La espalda encorvada, arrastrando los pies, el termo abajo del brazo, el viejo sube la cuesta desde avenida Las Heras y entra en el parque. Tiene una chomba roja, toda rota, sucia, los jeans con franjas marrones de barro también. Debe vivir en la calle, pienso. Camino atrás de él, al sol, no le veo la cara. El viejo sube.
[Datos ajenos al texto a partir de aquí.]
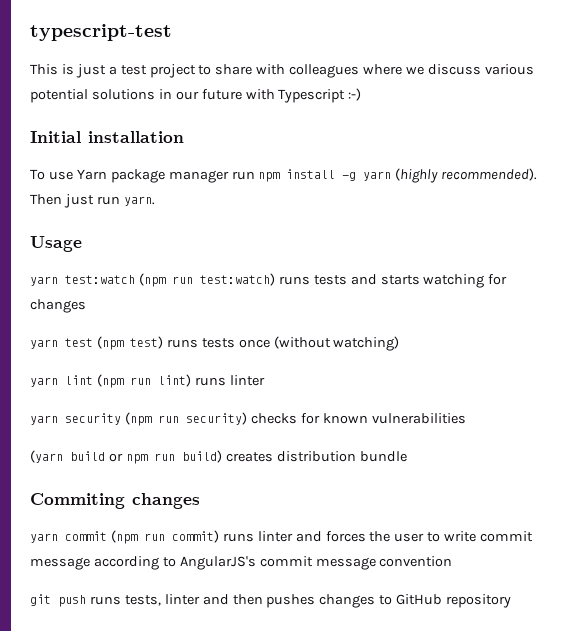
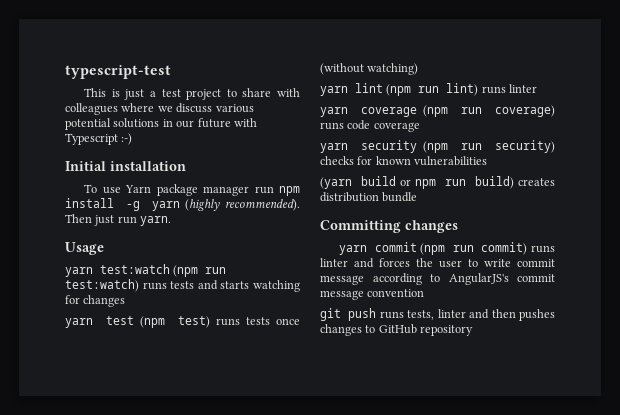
+ yarn coverage (npm run coverage) runs code coverage
- Commiting changes
+ Committing changes

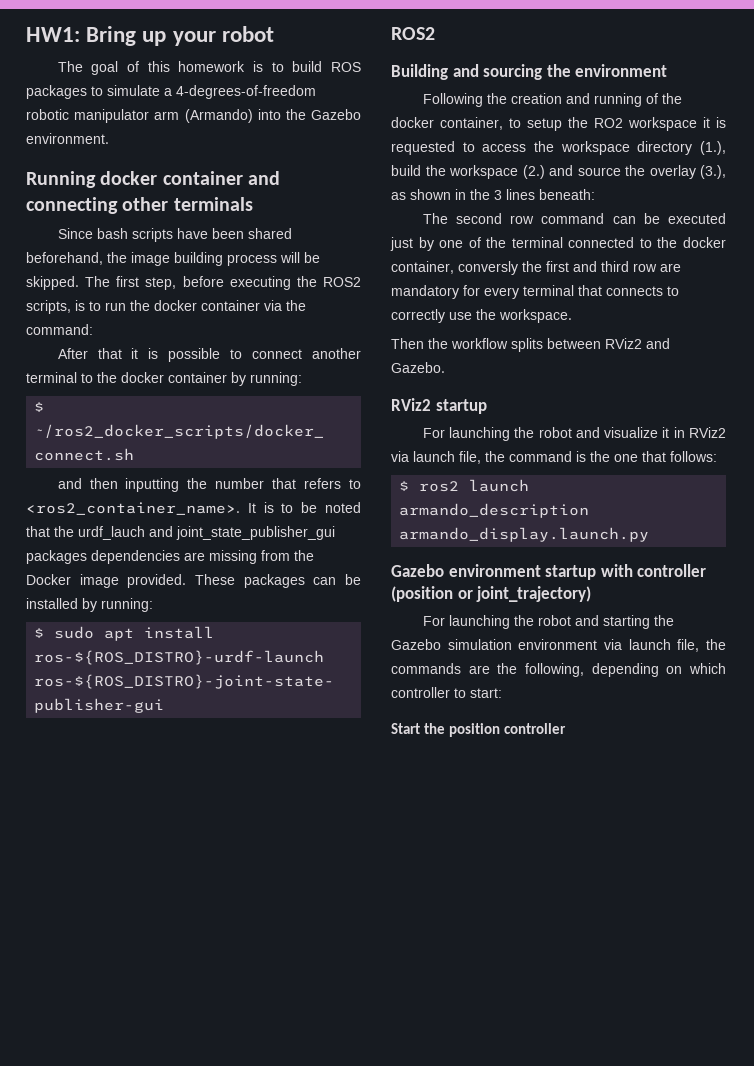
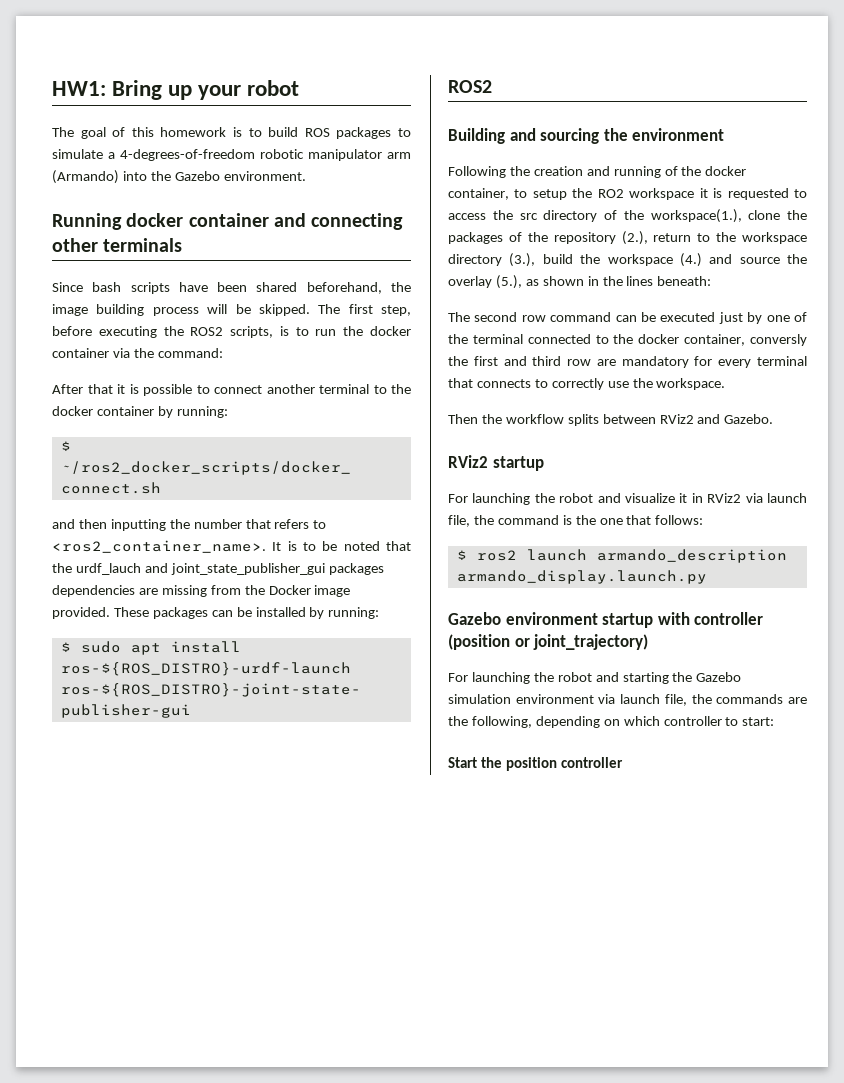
- Following the creation and running of the docker container, to setup the RO2 workspace it is requested to access the workspace directory (1.), build the workspace (2.) and source the overlay (3.), as shown in the 3 lines beneath:
+ Following the creation and running of the docker container, to setup the RO2 workspace it is requested to access the src directory of the workspace(1.), clone the packages of the repository (2.), return to the workspace directory (3.), build the workspace (4.) and source the overlay (5.), as shown in the lines beneath:

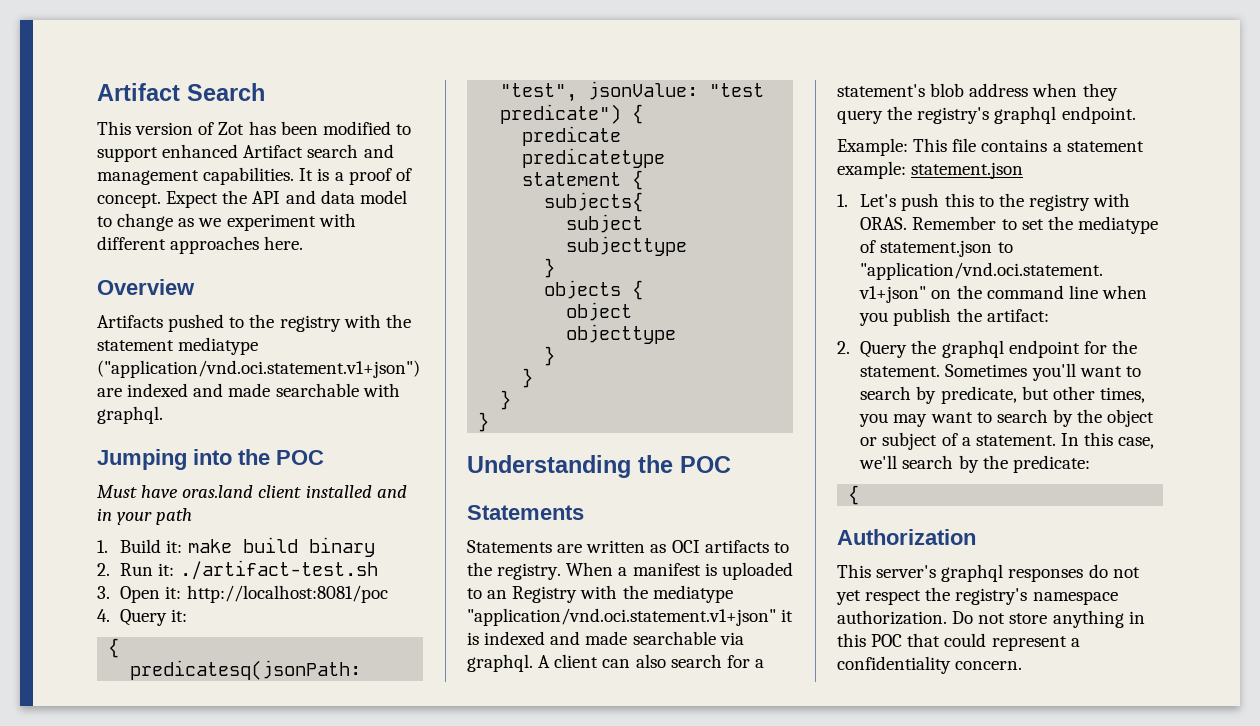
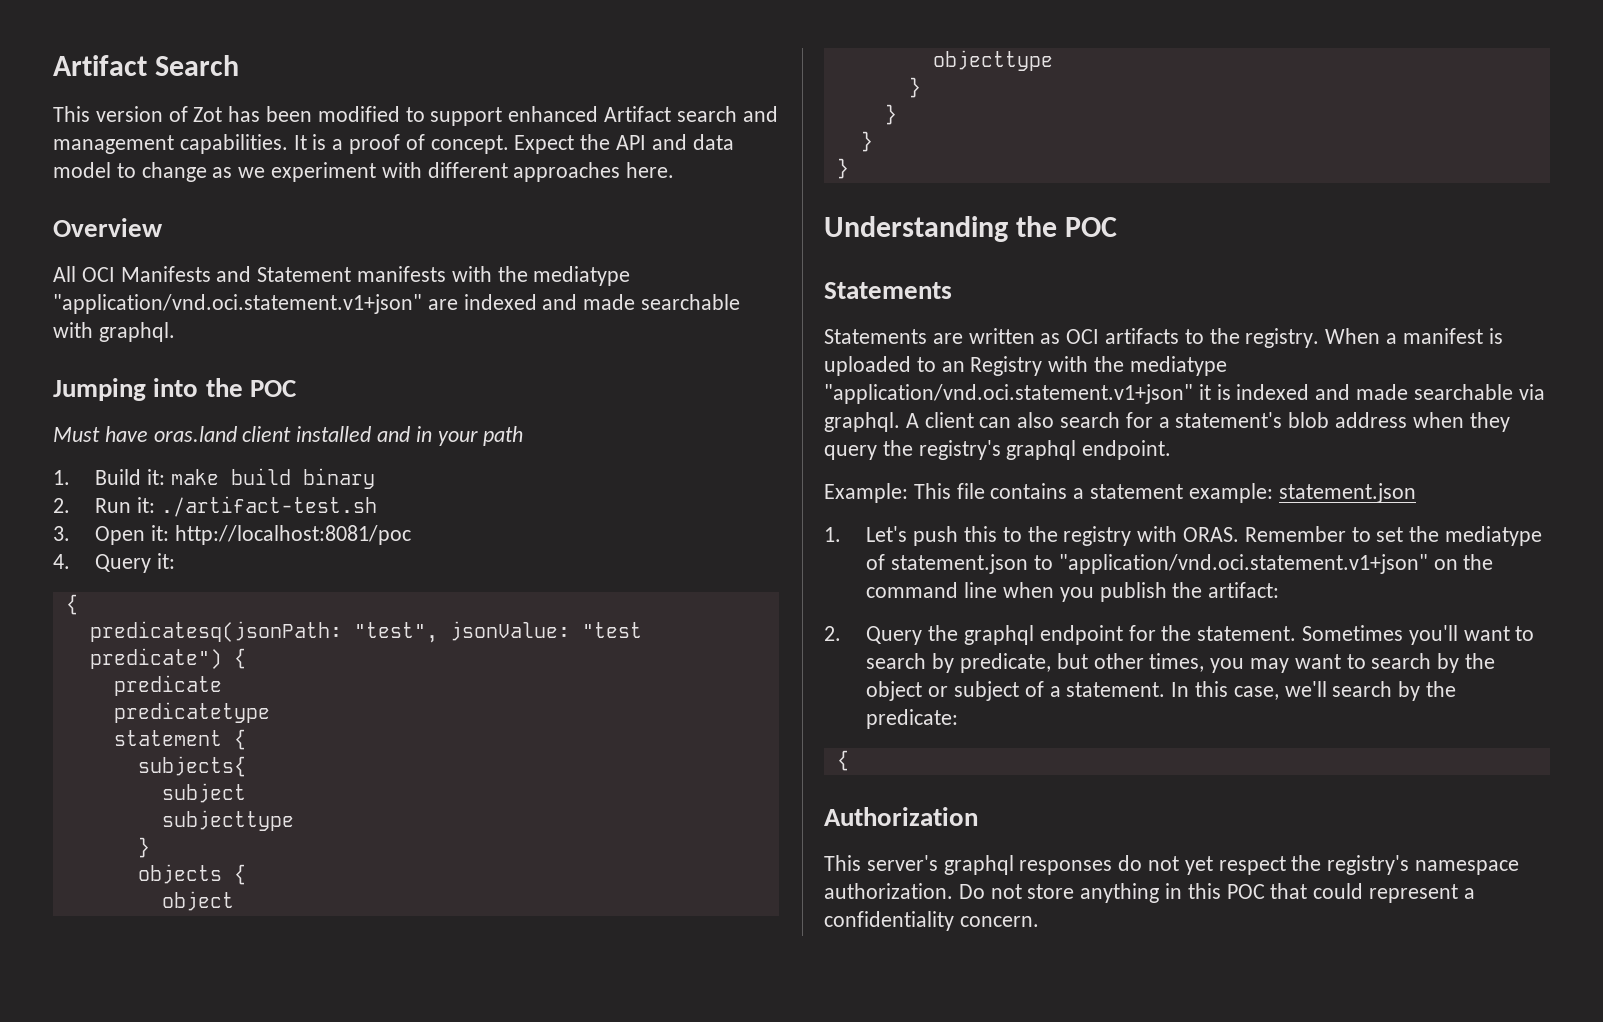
- Artifacts pushed to the registry with the statement mediatype ("application/vnd.oci.statement.v1+json") are indexed and made searchable with graphql.
+ All OCI Manifests and Statement manifests with the mediatype "application/vnd.oci.statement.v1+json" are indexed and made searchable with graphql.

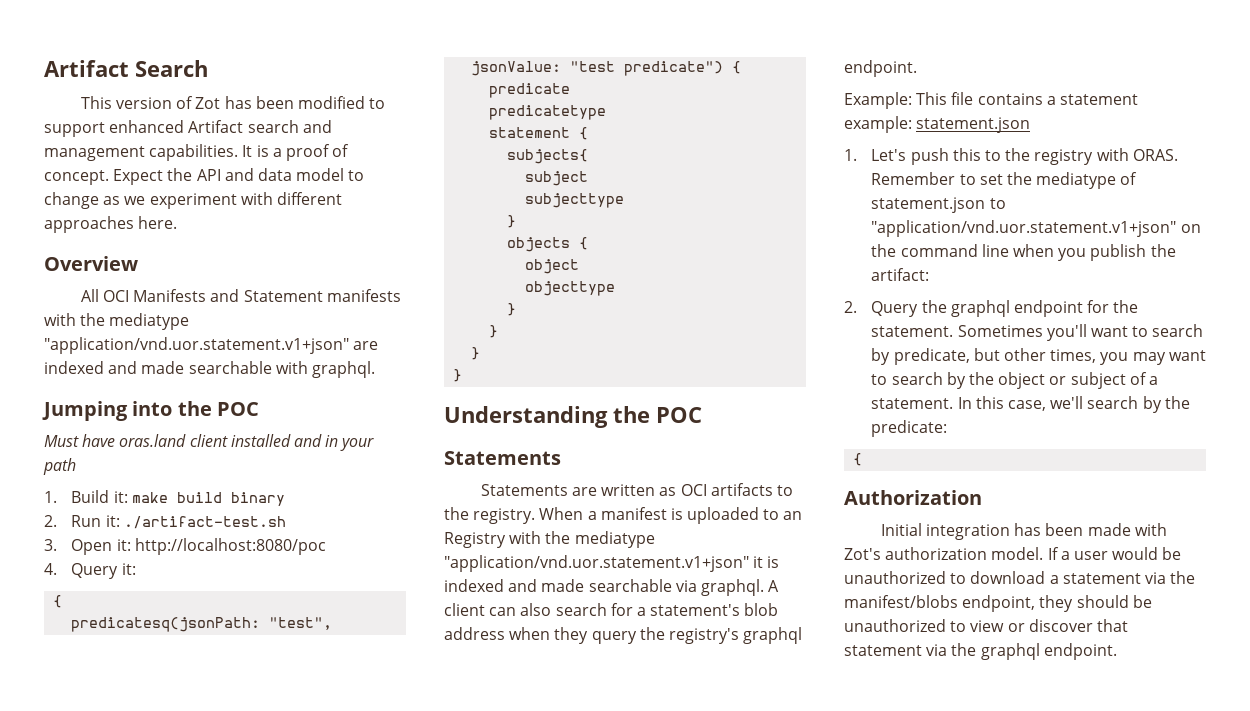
- All OCI Manifests and Statement manifests with the mediatype "application/vnd.oci.statement.v1+json" are indexed and made searchable with graphql.
+ All OCI Manifests and Statement manifests with the mediatype "application/vnd.uor.statement.v1+json" are indexed and made searchable with graphql.
- 3. Open it: http://localhost:8081/poc
+ 3. Open it: http://localhost:8080/poc
- When a manifest is uploaded to an Registry with the mediatype "application/vnd.oci.statement.v1+json" it is indexed and made searchable via graphql.
+ When a manifest is uploaded to an Registry with the mediatype "application/vnd.uor.statement.v1+json" it is indexed and made searchable via graphql.
- Remember to set the mediatype of statement.json to "application/vnd.oci.statement.v1+json" on the command line when you publish the artifact:
+ Remember to set the mediatype of statement.json to "application/vnd.uor.statement.v1+json" on the command line when you publish the artifact:
- This server's graphql responses do not yet respect the registry's namespace authorization. Do not store anything in this POC that could represent a confidentiality concern.
+ Initial integration has been made with Zot's authorization model. If a user would be unauthorized to download a statement via the manifest/blobs endpoint, they should be unauthorized to view or discover that statement via the graphql endpoint.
Allá, más arriba, en la cima, aparece otro tipo, caminando lento, borracho, zigzagueando. Se frena al ver al viejo que trepa la loma. Pone los brazos en jarra, sonríe, casi no tiene dientes adelante. Vamos, usted puede, dice. Y se ríe. Avanza un poco, bajando, y él, bajando, apenas, puede. Uno, dos, tres, vamos, dice el borracho. El viejo gruñe. O se ríe. O tose. No estoy seguro porque no le veo la cara. Estoy atrás, el viejo tiene la chomba mojada entre los omóplatos. Uno, dos, tres, repite el borracho personal trainer.
Los tres coincidimos por un segundo en la misma línea. El viejo y yo subiendo, el borracho bajando. Usted puede, vamos, insiste el borracho. Los paso, tengo a los dos a mis espaldas. Entro en la sombra de los árboles y en el canto de los pájaros. Siempre puedo, le escucho decir al viejo.